A dozen spans or thereabouts she stood offshore, this wistful cygnet with my eyes and her mother's hair. Her shadow lay lightly on the ice. Ice which I studied closely for the first signs of cracks. My belly tightened at the thought of her in the freezing green-black water of the pond. My anxiety served as reinforcement for its frozen surface. She sensed my discomfort, I think, looking up at me with grin as antidote to fear. I smiled in return. Sunshine like white gold broke through a mottled pewter sky to illuminate us, a living page from our own Book of Hours.
The sky returned to a sullen indifference. The slow clouds of midwinter marbled like bruises over a snippets of bright blue. A hush was over the pond, disturbed now and then by the barking of dogs, children frolicking or ragged chevrons of Canadian geese knifing through the cold air above. Water oozed through the grass from soil still reeling from a few hard freezes. My thoughts drifted briefly to permafrost, and what happens when it thaws. I needed to know if similar processes affected the heart in the same manner. I must know, as something seemed to be cracking in my chest.
"Daddy, what's that?"
Her question a soft whipcrack snapping me out of arctic ruminations. She was standing on a dark patch shaped like a lumpy oval. My first thought was it was weak ice, but she stood firm. The shape crystallized in my mind.
"It looks like a tree stump, sweet pea." I hoped that it was. Weird that it was a level cut stump only a fraction of an inch below the ice line.
"I wonder if that's it," she said.

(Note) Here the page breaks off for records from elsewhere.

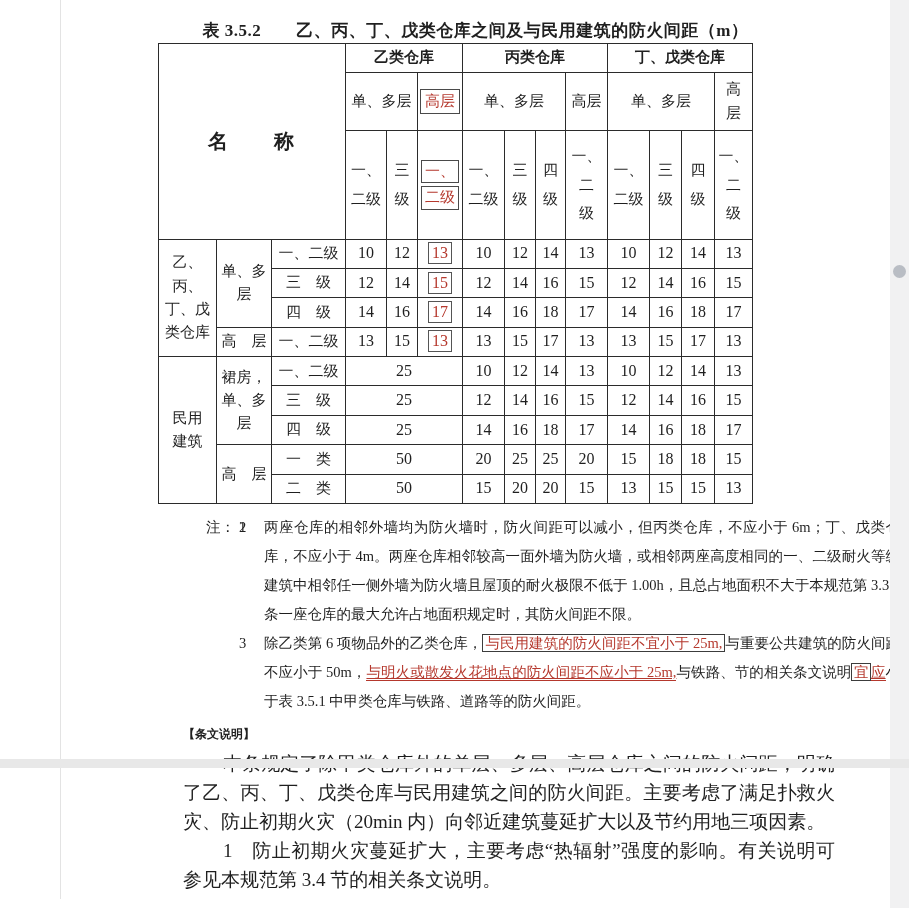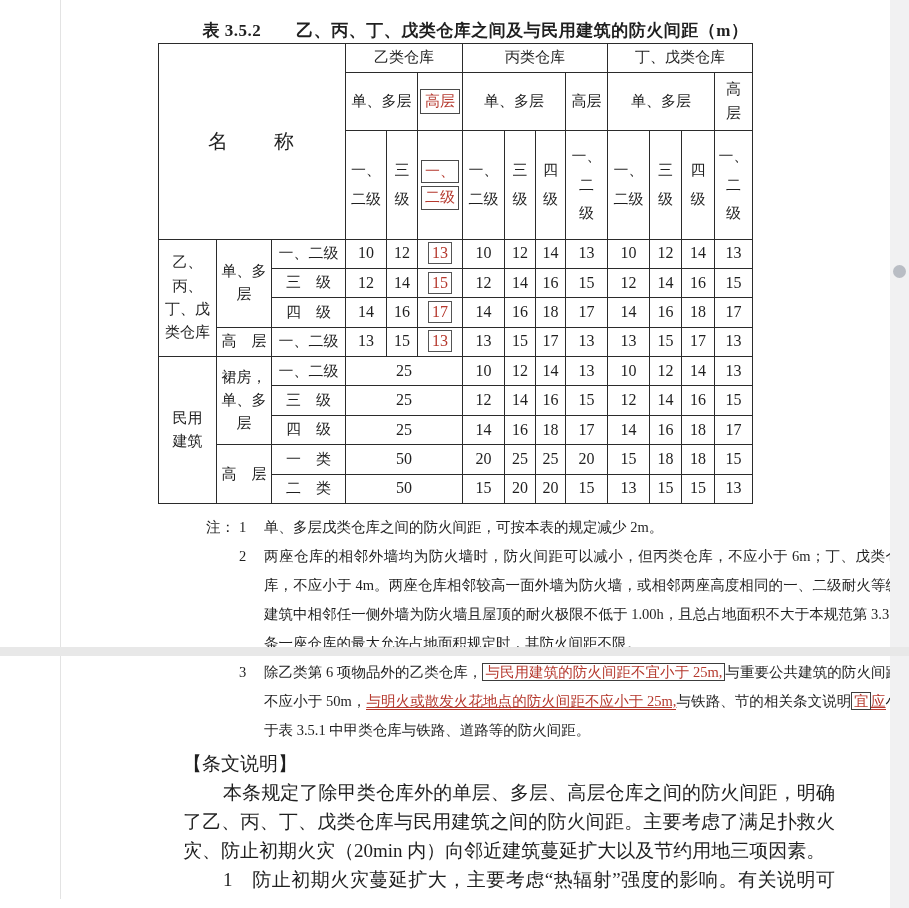"表 3.5.2 乙、丙、丁、戊类仓库之间及与民用建筑的防火间距（m）" #canvas { height: 656px -> 768px }
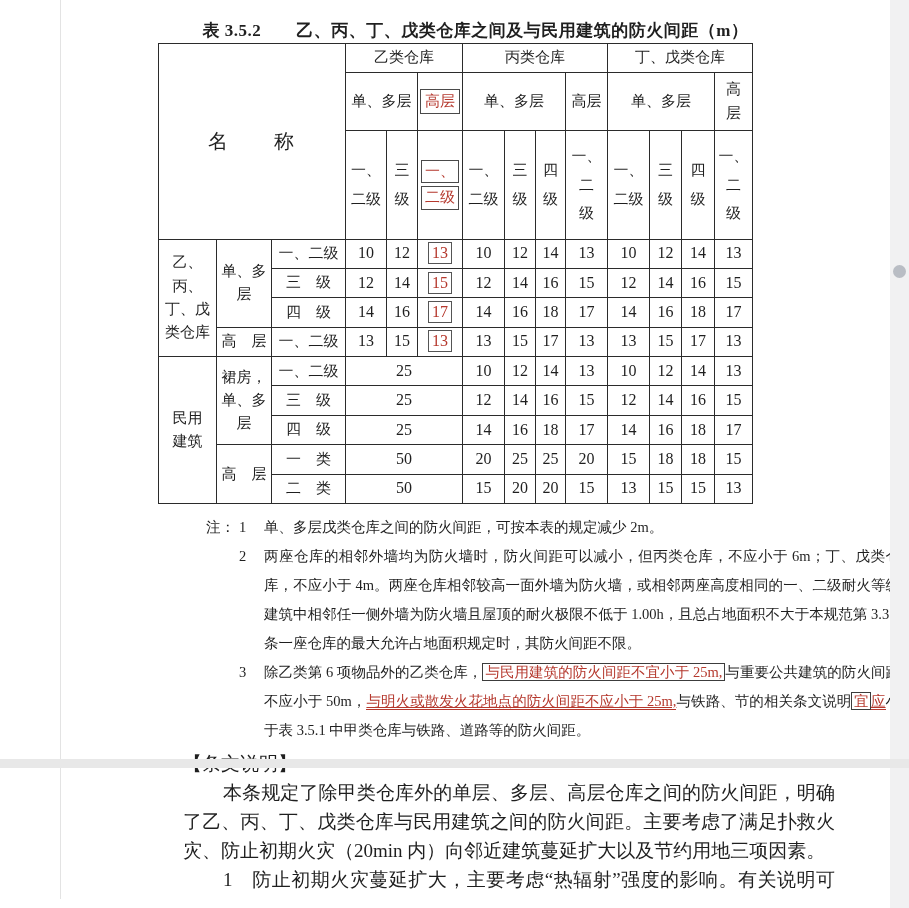"乙类仓库" tr.h1 td { font-weight: none -> bold }
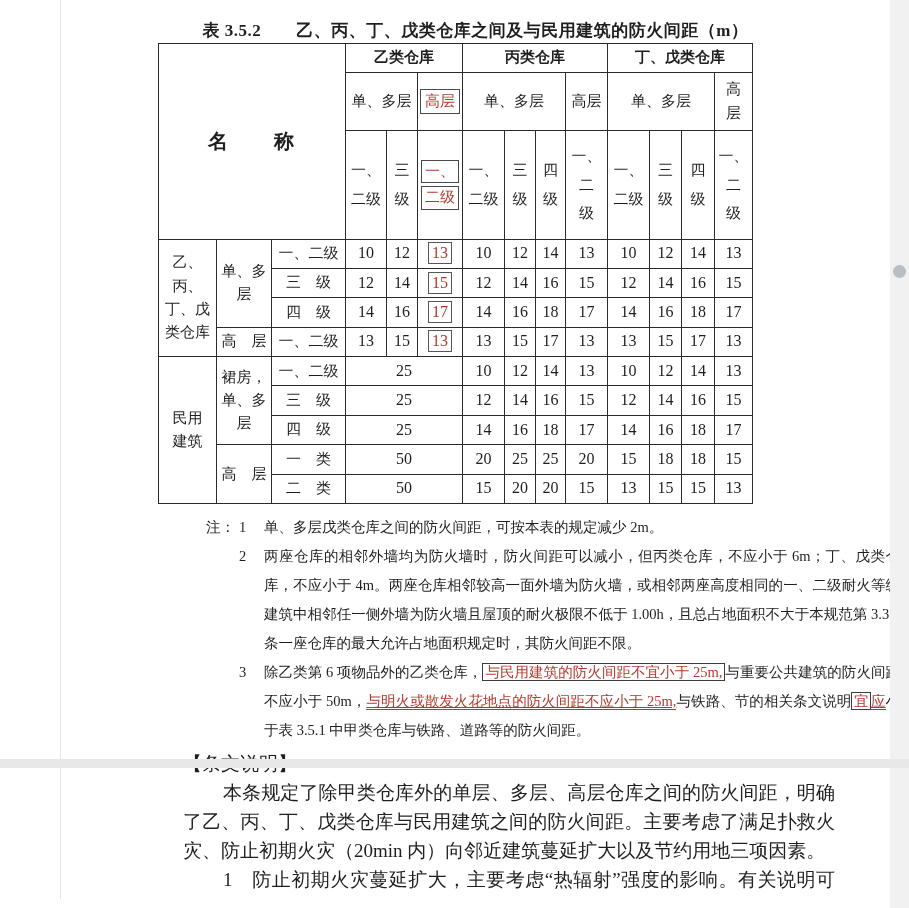"单、多层戊类仓库之间的防火间距，可按本表的规定减少 2m。" span { html: <span><span>单、多层戊类仓库之间的防火间距，可按本表的规定减少 2m。</span></span> -> none }
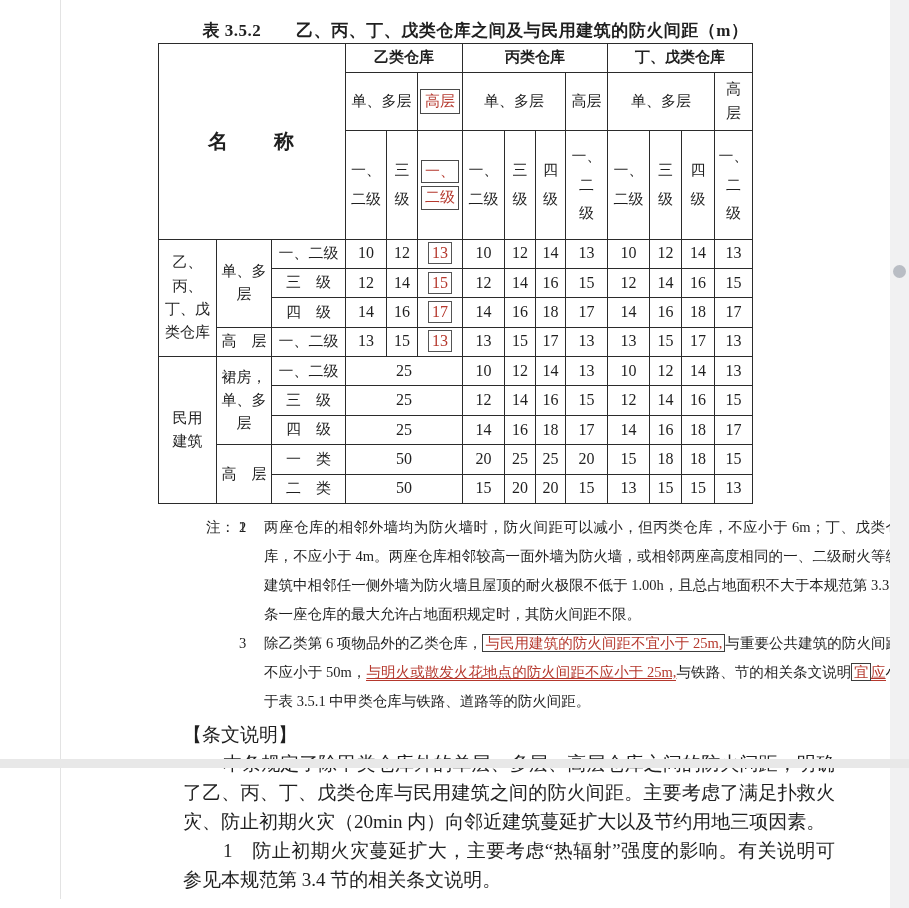"【条文说明】" .commentary h2 { font-size: 19px -> 12px; font-weight: normal -> bold }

She bent down to pick up one of the many small rocks littering the ice. The impacts of the stones a webbed chiaroscuro crazing the frozen pond. Kneeling, my daughter began to dig at the ice over the stump. It cracked a little but did not move. She knitted her brow, lips scrunched in vexation. I could not help but smile to know that by such gestures she was indeed of my blood. Sometimes she is driven by a compulsion to know that which is beneath the surface, to firmly possess certainty. In the space of a few fluttery heartbeats, I prayed that she would not be as destructive in pursuit of that certainty as I had sometimes been in the past. The past when I was young and needed to know everything, but knew nothing.
Her mittened hands rested briefly on the ice. She studied the shape, cocking her head. Her gaze and posture reminded me so much of a heron stalking a frog I nearly burst out laughing. She must have decided that it was not important enough to continue, as she levered herself up to stand on the stump. I heard the clicking of pebbles and ice as she nudged the fragments with the toe of her right boot. She moved as if skating for a few more minutes. I stifled my urge to tell her again she was far enough out on the ice. With an avian hop, she came back to shore.
"Walk some more, kiddo?" I asked with a raspy warble in my voice making me cough. She turned her face to me, cheeks rosy in the cool breeze.
"Sure, Daddy." Hop. Skip. Away she fluttered ahead of me, down the trail that ran along the river. Clouds mimed a slow semaphore shining on her performance while she gleefully leaped into a pile of slush on the trail side.
She grows, this nascent swan of my heart. Taller, more winsome, as months and years fall like leaves. Winter has its hold on my brittle heart, enrobed in a thin glaze of frost that I begin to feel melt in the innocent warmth of her presence. The old man of my soul knows this is the progress of life. He knows that growth is inevitable, as is love and the thaw. We watch her amble and cavort under a nave of trees, wondering when she will break the ice. Hoping that we witness the glorious transformation when the swan makes it back to shore, to fly into spring.